Instructions for the task
Output only the lines from the line holding "row order: none" through the close of the records, exactly as they appear, with all pictures omitted.

(Change detection outputs)
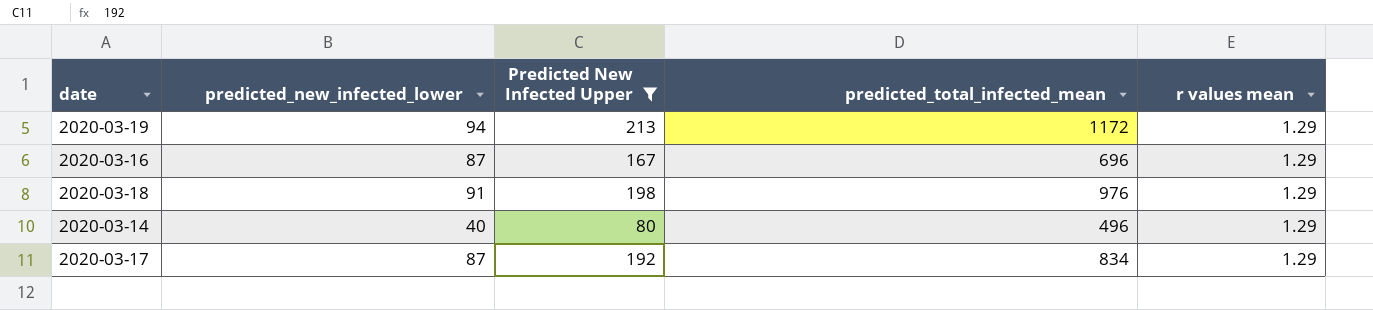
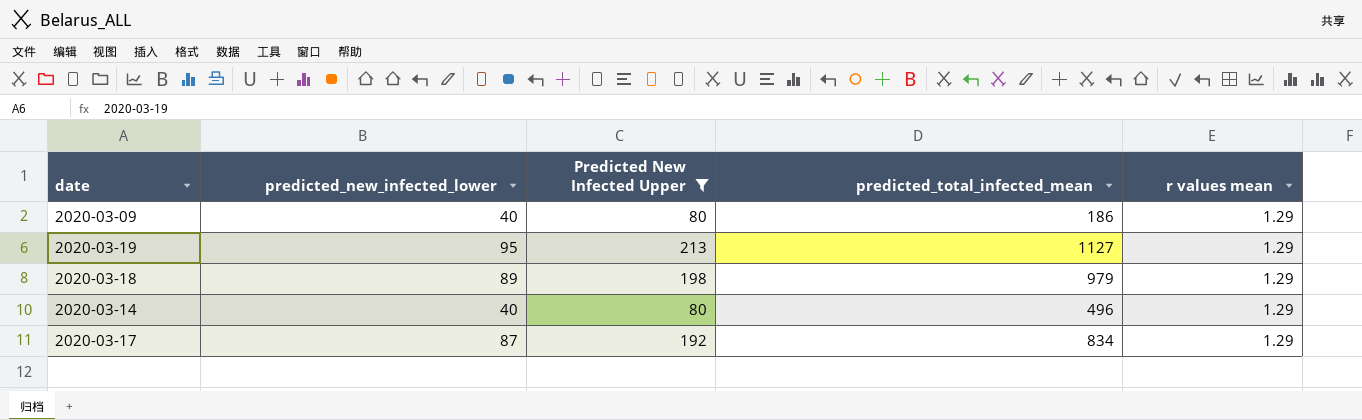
row 2020-03-16: 87 | 167 | 696 | 1.29 -> none
row 2020-03-09: none -> 40 | 80 | 186 | 1.29
2020-03-19 | predicted_new_infected_lower: 94 -> 95
2020-03-19 | predicted_total_infected_mean: 1172 -> 1127
2020-03-18 | predicted_new_infected_lower: 91 -> 89
2020-03-18 | predicted_total_infected_mean: 976 -> 979

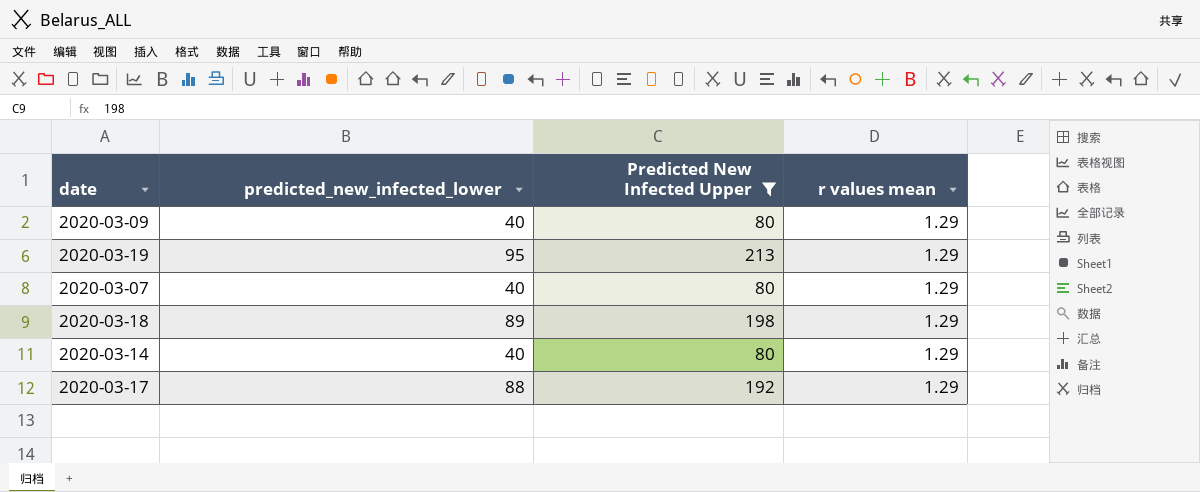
column predicted_total_infected_mean | position: 4 -> none
row 2020-03-07: none -> 40 | 80 | 1.29
2020-03-17 | predicted_new_infected_lower: 87 -> 88

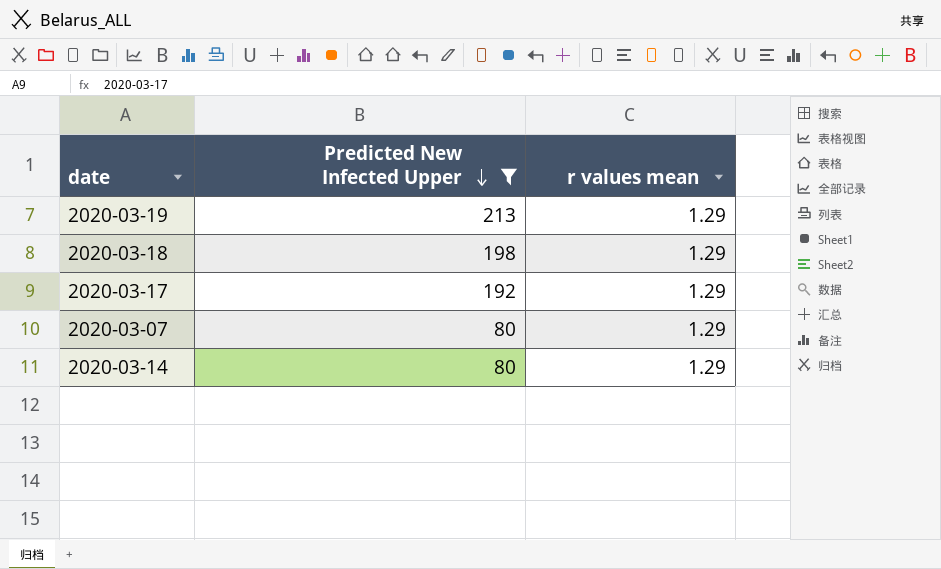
row order: none -> Predicted New Infected Upper descending
column predicted_new_infected_lower | position: 2 -> none
row 2020-03-09: 40 | 80 | 1.29 -> none

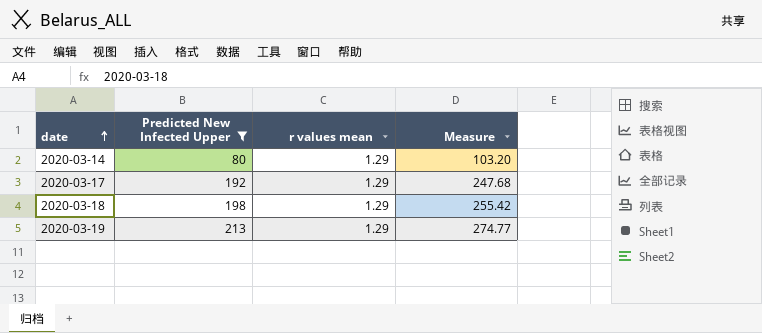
row order: Predicted New Infected Upper descending -> date ascending
column Measure | formula: none -> [Predicted New Infected Upper] * [r values mean]
row 2020-03-07: 80 | 1.29 -> none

Answer box
row order: none -> Predicted New Infected Upper descending
column predicted_new_infected_lower | position: 2 -> none
row 2020-03-09: 40 | 80 | 1.29 -> none

row order: Predicted New Infected Upper descending -> date ascending
column Measure | formula: none -> [Predicted New Infected Upper] * [r values mean]
row 2020-03-07: 80 | 1.29 -> none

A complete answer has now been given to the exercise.